Todo un subgénero el de americanos en Francia. Aquí tenemos a un narrador traslúcido, hombre en desorientada treintena, que asiste curioso a la desenvuelta peripecia de Dean, veintipocos, un hermoso cachorro de la elite intelectual de la costa Este que no terminó de encontrarle sentido a su paso por Yale y anda dando tumbos por Europa en un bellísimo coche prestado. En estas se cruza en su camino una sencilla, elemental adolescente francesa, Anne-Marie. Su intenso romance se construye en torno a la sucesión de arrebatados encuentros sexuales, reales o imaginados por el personaje narrador –“No estoy diciendo la verdad sobre Dean, me la estoy inventando. Estoy creándolo a partir de mis propias deficiencias, recuérdalo siempre”–. El idilio adquiere una intensidad insoportable por la calidad de los orgasmos, por la inconsistencia de Dean, por la fragilidad de Anne Marie y la sutileza con que Salter anuncia sin hacerlo una fatalidad de naturaleza tan incierta que podría ser la simple mortalidad.
Juego y distracción es una exhibición de virtuosismo para la fabulación, un ejercicio de estilo en su descuido de la coherencia espacio temporal. Es un canto a Francia, a su paisaje y su modo de vida, concentrado no tanto en París como en el corazón del Hexágono; la ciudad borgoñona de Autun como cuartel general. “Miro al cielo. Pesado como un trapo mojado. Francia es ella misma solamente en invierno, su ser desnudo, sin modales”. Metáforas e imágenes brillantes, tan elegantes que no parecen sometidas a traducción, fluyen con elegancia. “La Porte de Breuil, sus rejas de hierro hundidas en la piedra como clavos de alpinistas”. Las campanas “nítidas como salmos”.

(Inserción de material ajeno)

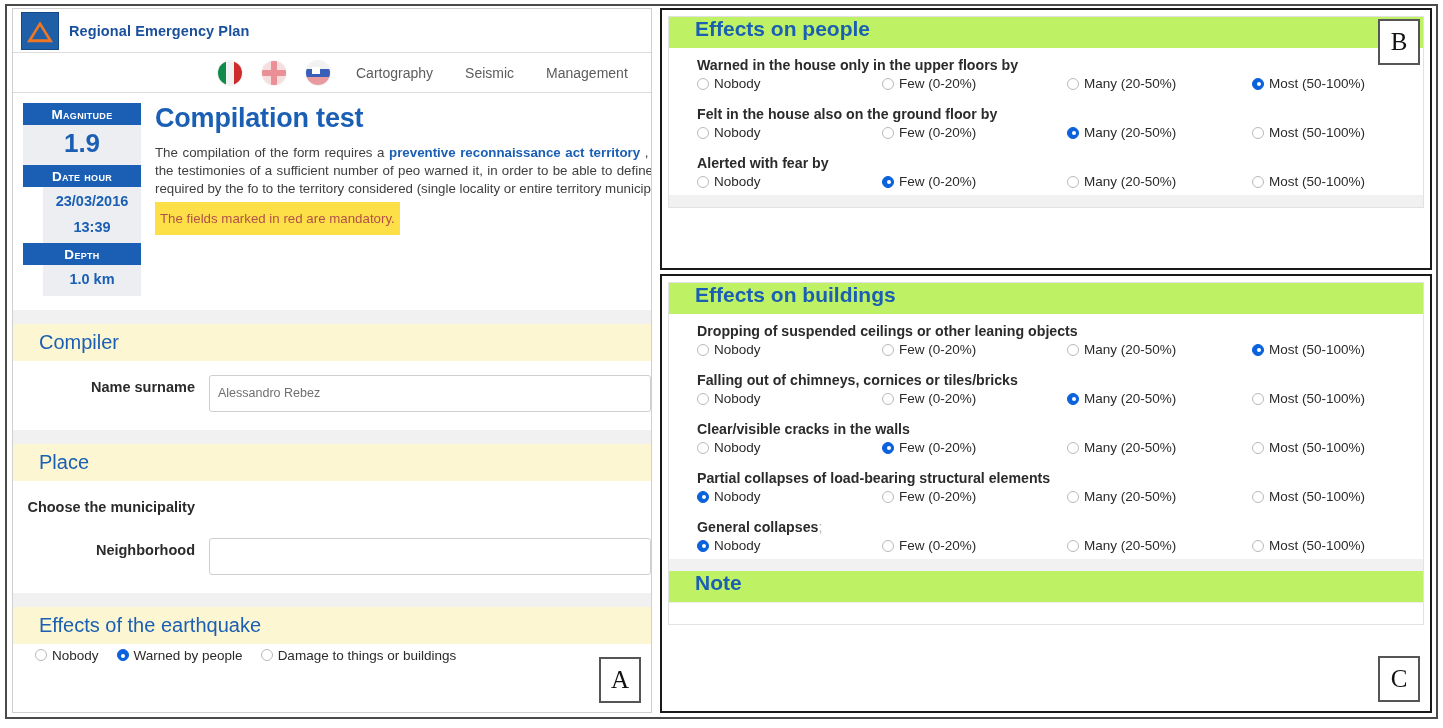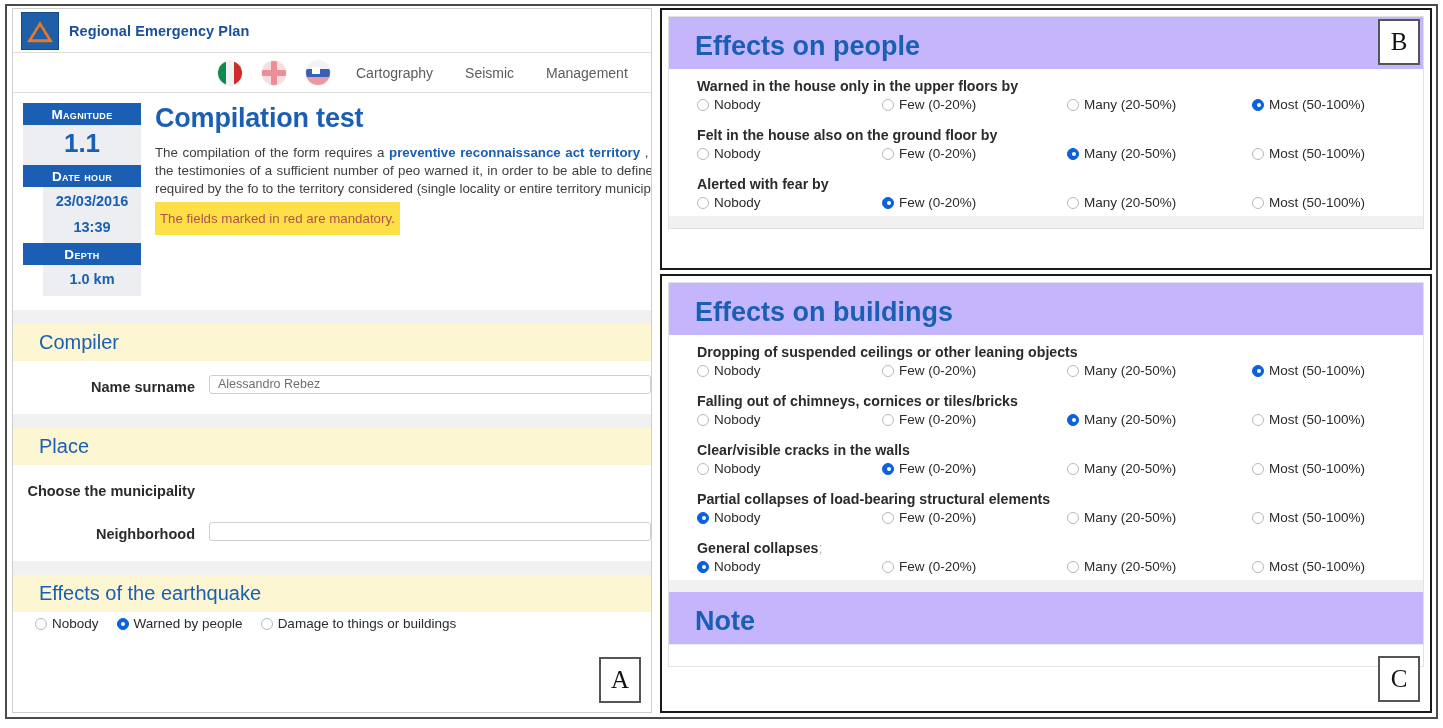"Effects on people" .r-sec-head { background: #c4b5fd -> #bef264; font-size: 27px -> 21px; padding: 14px 0 7px 26px -> 0 0 7px 26px }
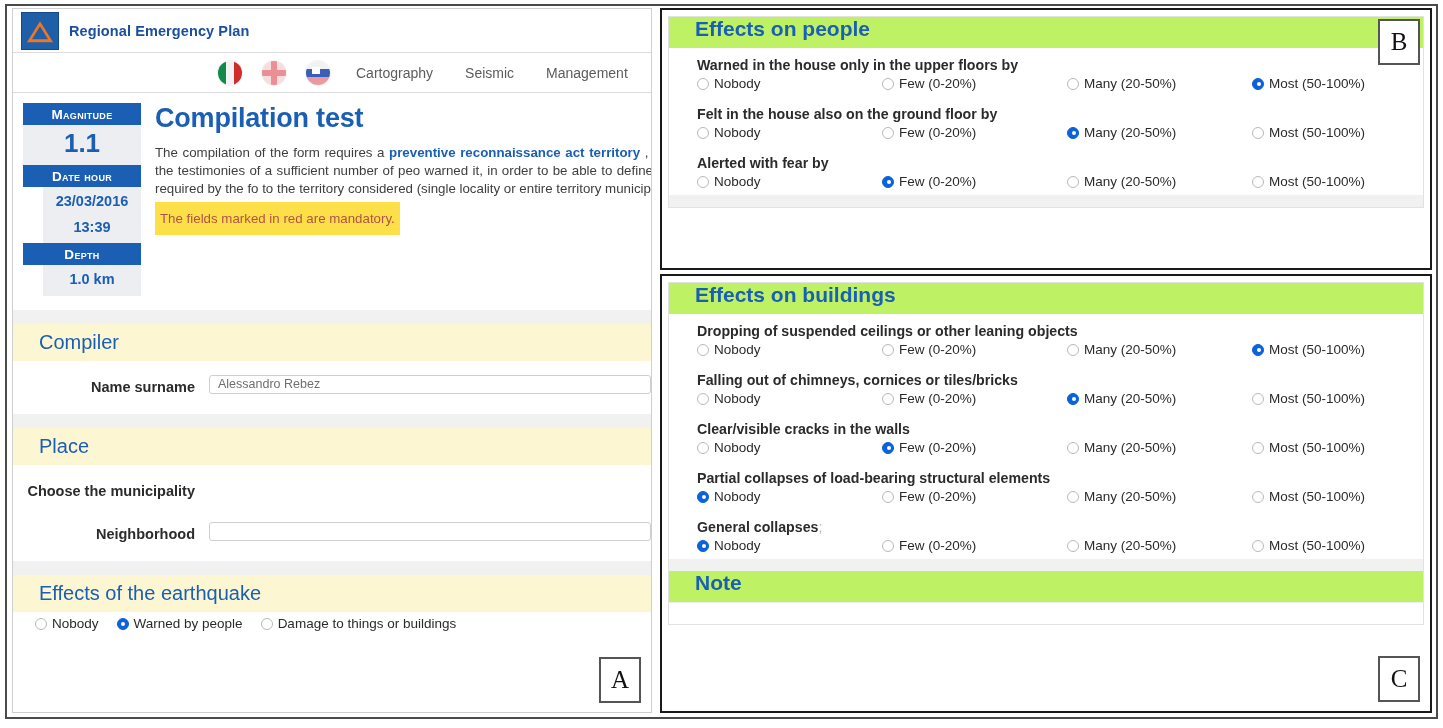"1.1" div.qb-val { text: 1.1 -> 1.9 }
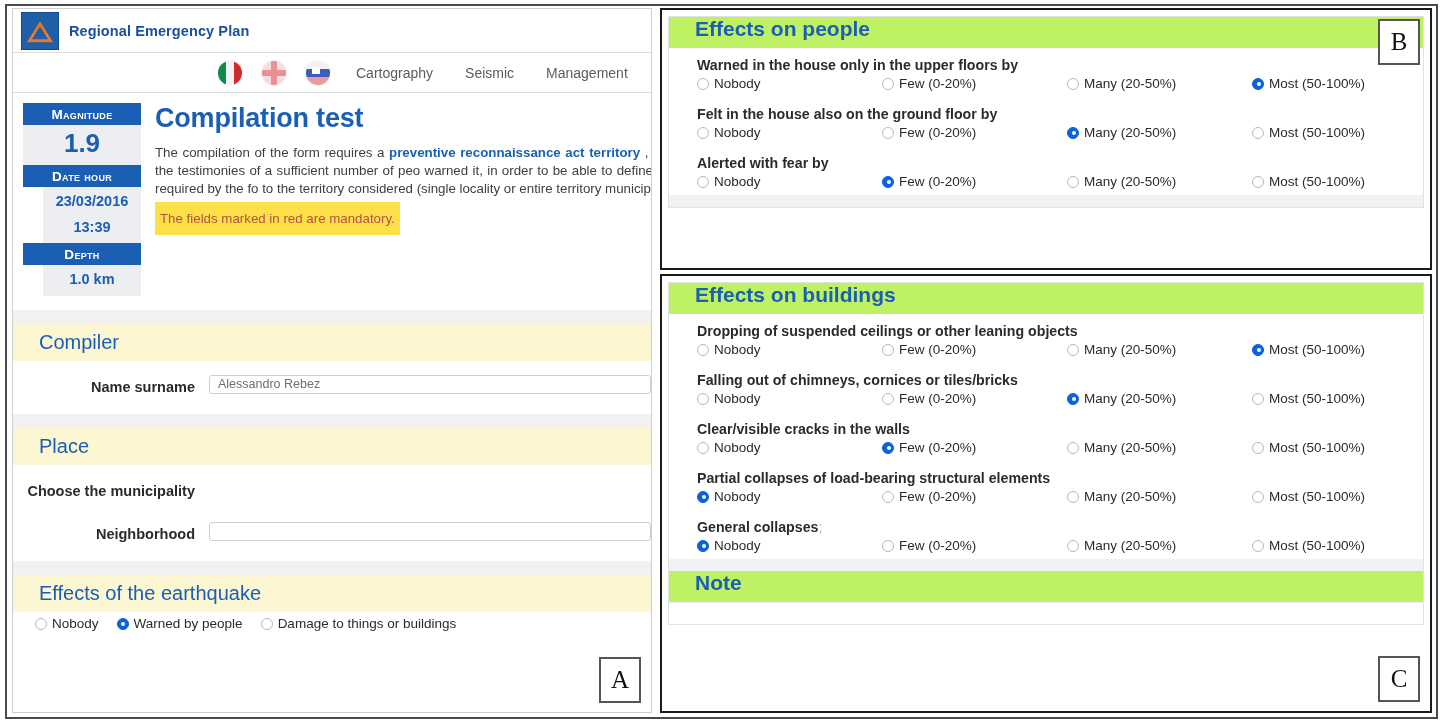"Alessandro Rebez" .field-input { height: 19px -> 37px }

Juego y distracción alimenta un imaginario de su tiempo. Es, por ejemplo, la otra cara de cierto cine de los 60. Destila el malestar que vertebra una tragicomedia vistosa como Dos en la carretera, año 67 también, también americanos (Stanley Donen y Frederic Raphael) en Francia. Y conecta con el subtexto de Las señoritas de Rochefort, también 1967, donde la alegre paleta de colores de Jacques Demy y la aparición crepuscular de Gene Kelly no son más que disfraz del malestar de su tiempo y un ambivalente homenaje al vínculo atlántico de posguerra. Leyendo Juego y distracción uno imagina con los colores deslucidos de aquellas películas.
BORJA MARTÍNEZ
Una versión de este artículo fue publicada en el Extra de Navidad 2013, número 248, de la Revista LEER.